Of all these sovereign states, I always thought that I would visit New Caledonia one day. The French territory is easily the most beautiful and advanced country in the Oceania region. But it comes with the price. The flights to New Caledonia aren't cheap!

Kiribati.
Image from worldnomads.com

Kiribati is also interesting, but it was due to the fact that the country used to be split into two by the International Date Line (IDL). Back then, if you travelled to the eastern side of the country, suddenly you were one day behind simply because you crossed the IDL. 

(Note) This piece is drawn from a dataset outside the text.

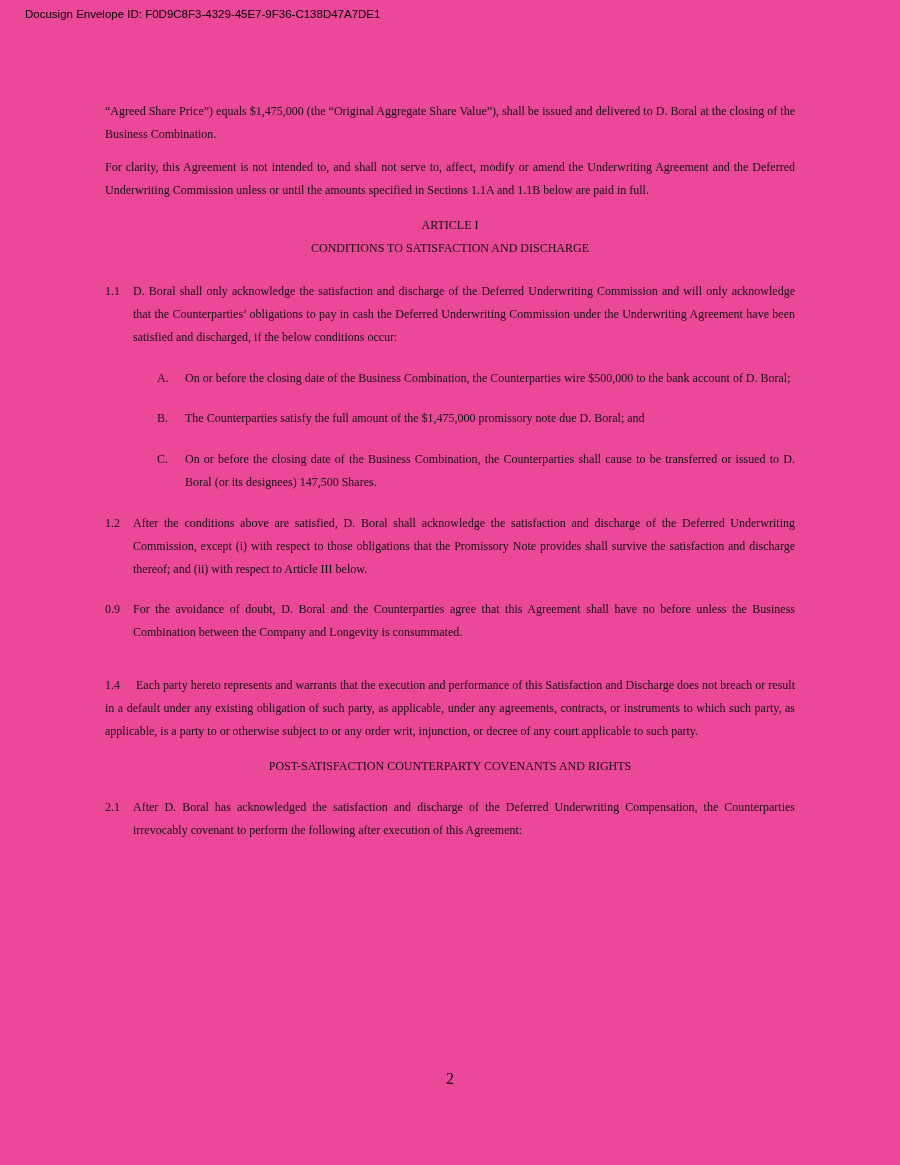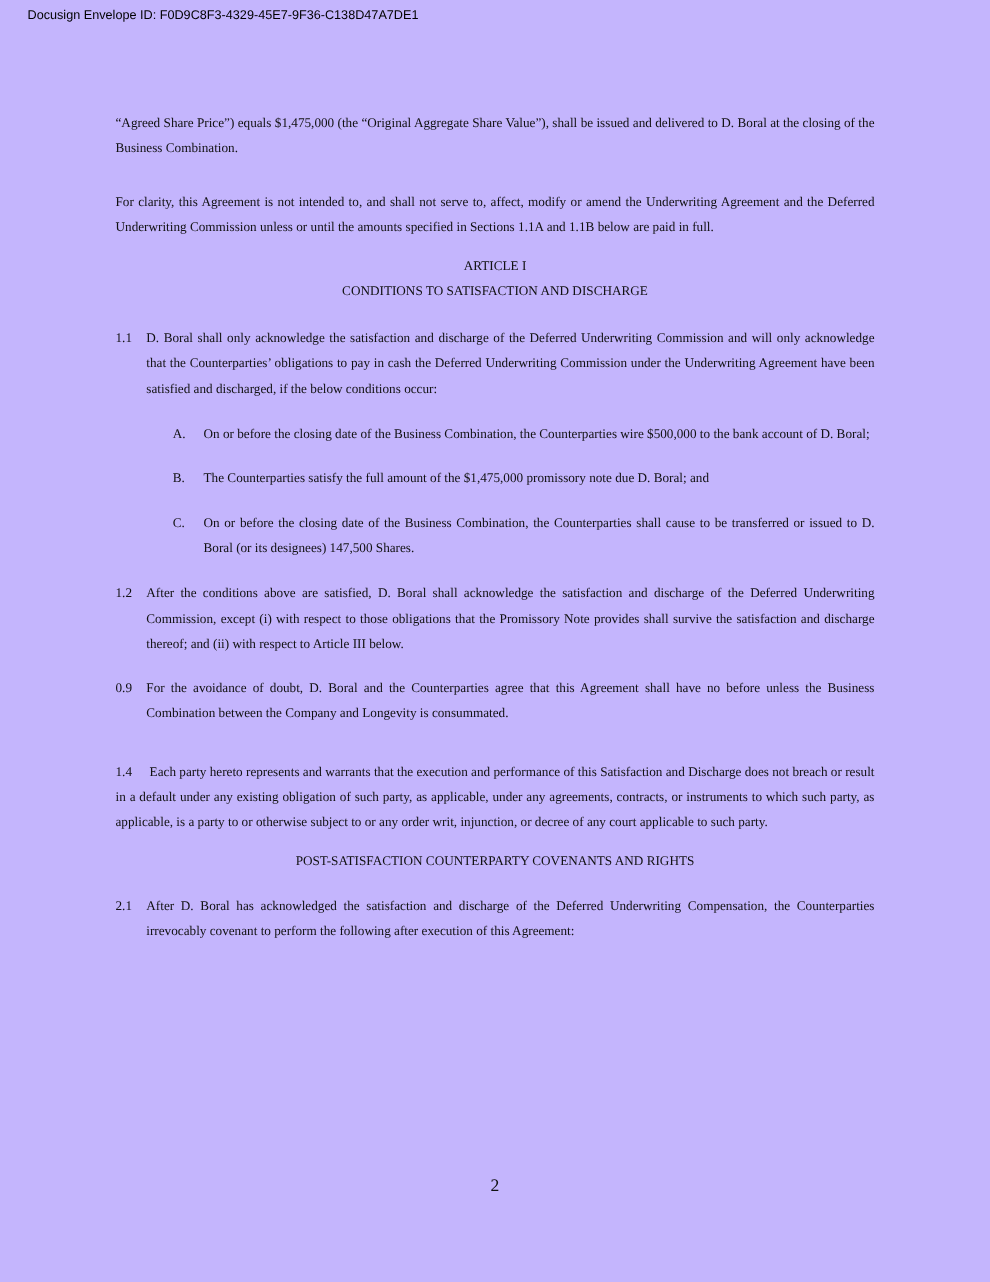"Docusign Envelope ID:" .page { background: #c4b5fd -> #ec4899 }
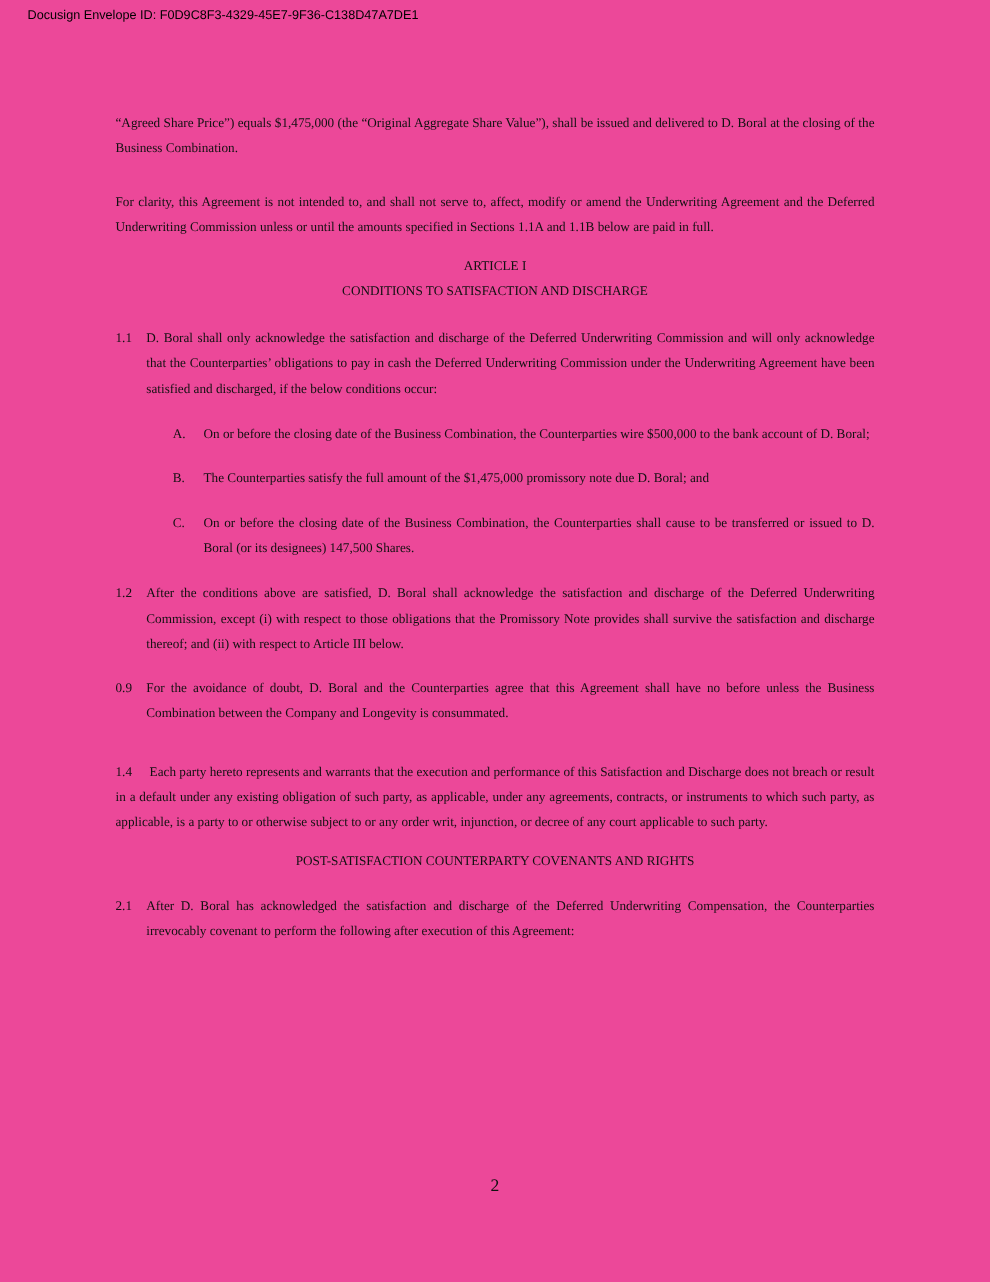"For clarity, this Agreement is" .para + .para { margin-top: 26px -> 10px }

Another one that caught my attention was Palau. I never realized that the island country's location is not exactly far from the Philippines and Indonesia, but yet I never heard of it until recently. It's famous for Rock Islands and Jellyfish Lake.

Palau.
Image from kayak.com

Then there is Nauru, the third smallest country in the world, right after Vatican and Monaco. Nauru is heavily dependent on Australia as it has almost nothing, but when I checked out the videos on YouTube, the Nauruans seemed to live quite a happy life down there. 

Closer to home is East Timor. I had mixed feelings about this country, because it used to be part of Indonesia. When I realized that two of my friends, Mul and William, actually went there before, I was intrigued. Why would they go there and what was it like? Curious, I asked about their experiences.

The International Airport of East Timor.
Photo by Mul.

They took different routes to get there. Mul flew directly from Jakarta to Dili whereas William stopped in Bali before making his way to Dili. Another alternative according to Mul was to travel from Kupang, East Nusa Tenggara. It took approximately eight to nine hours to reach Dili (and Mul did the reversed route when he returned to Indonesia). At the immigration checkpoint, they applied for visa on arrival (it's USD 30 these days). While Bahasa Indonesia still can be used in East Timor, rupiah isn't a legal tender note. English isn't widely spoken as the national language is Portuguese. 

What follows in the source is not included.